Dataset entries Block Start
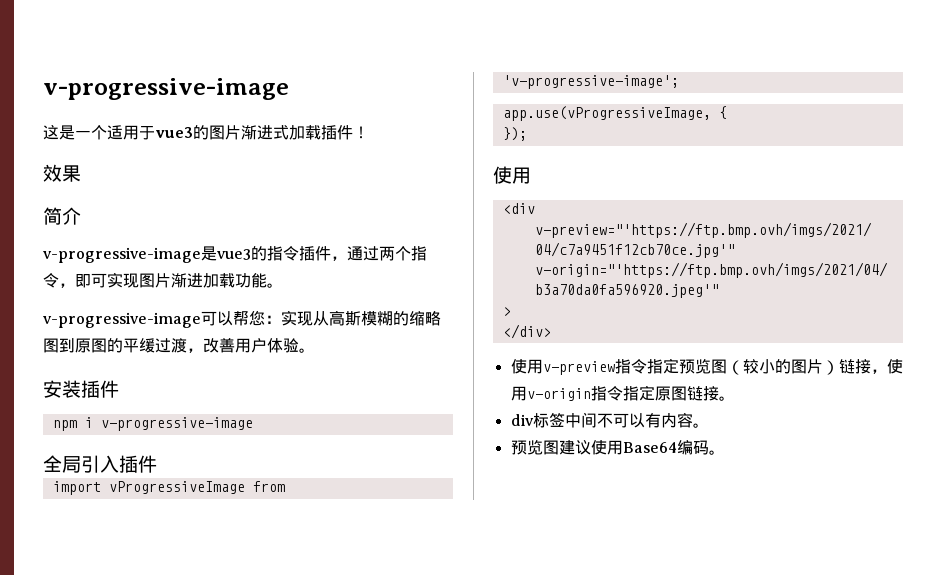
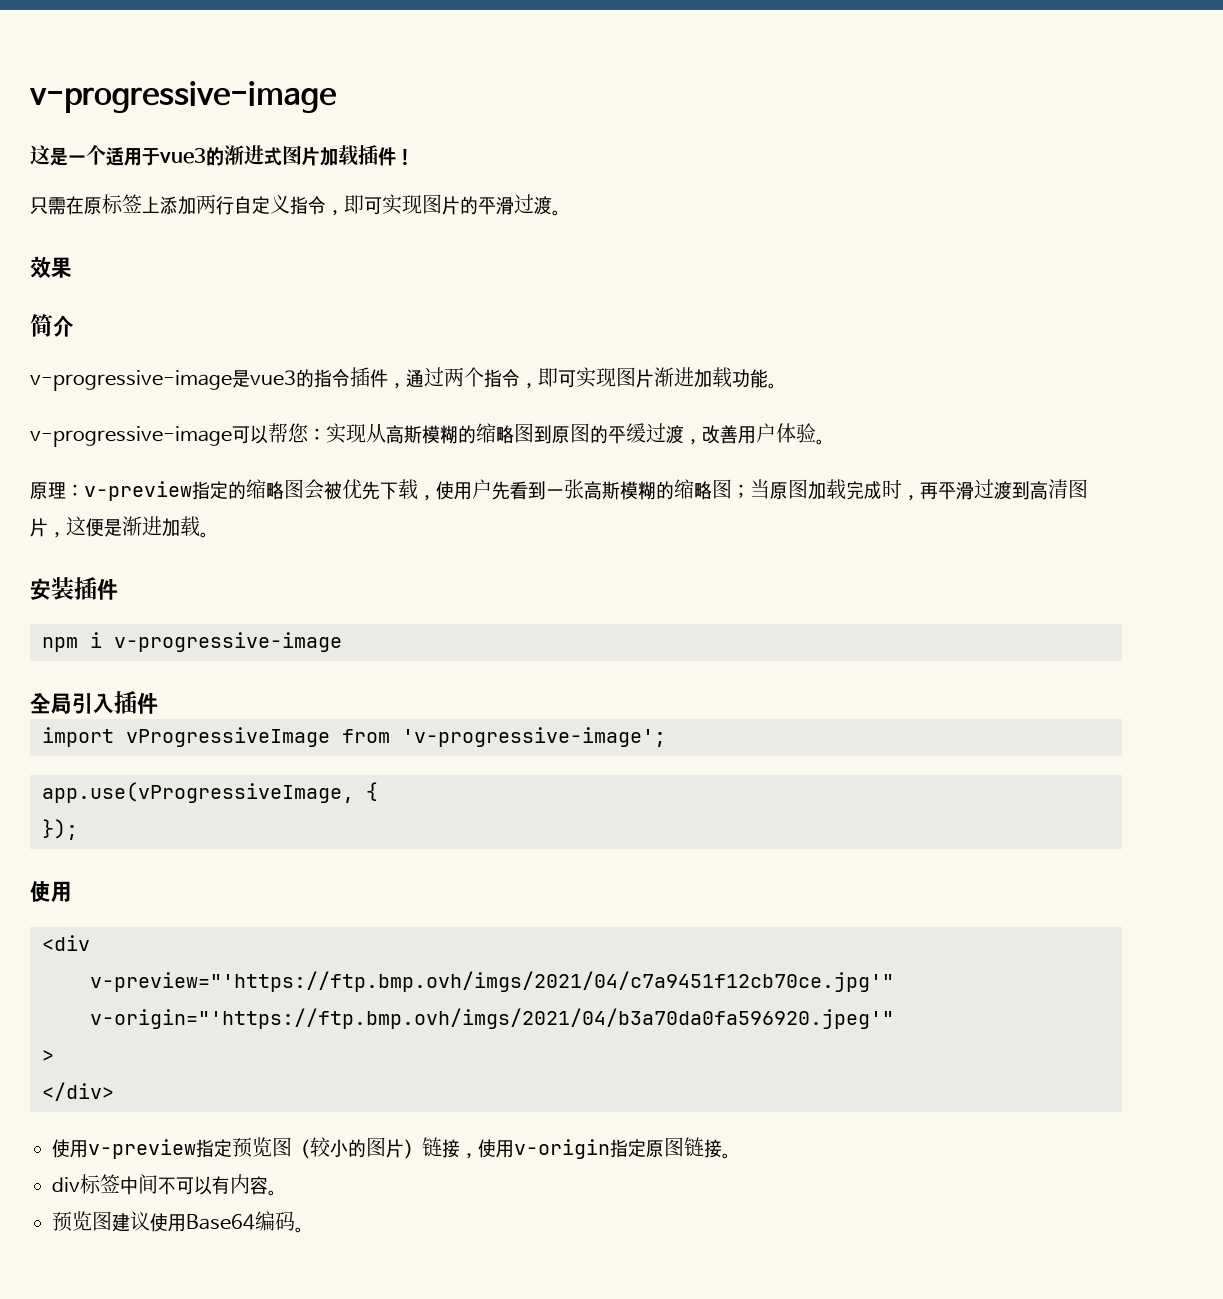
- 这是一个适用于vue3的图片渐进式加载插件！
+ 这是一个适用于vue3的渐进式图片加载插件！
+ 只需在原标签上添加两行自定义指令，即可实现图片的平滑过渡。
+ 原理：v-preview指定的缩略图会被优先下载，使用户先看到一张高斯模糊的缩略图；当原图加载完成时，再平滑过渡到高清图片，这便是渐进加载。
- 使用v-preview指令指定预览图（较小的图片）链接，使用v-origin指令指定原图链接。
+ 使用v-preview指定预览图（较小的图片）链接，使用v-origin指定原图链接。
Dataset entries Block End
### Goal of the exercise
Word for word, restate the lines running from the one containing "- 使用v-preview指" through the final line of the records above, and nothing besides.

### Solution for this task
- 使用v-preview指令指定预览图（较小的图片）链接，使用v-origin指令指定原图链接。
+ 使用v-preview指定预览图（较小的图片）链接，使用v-origin指定原图链接。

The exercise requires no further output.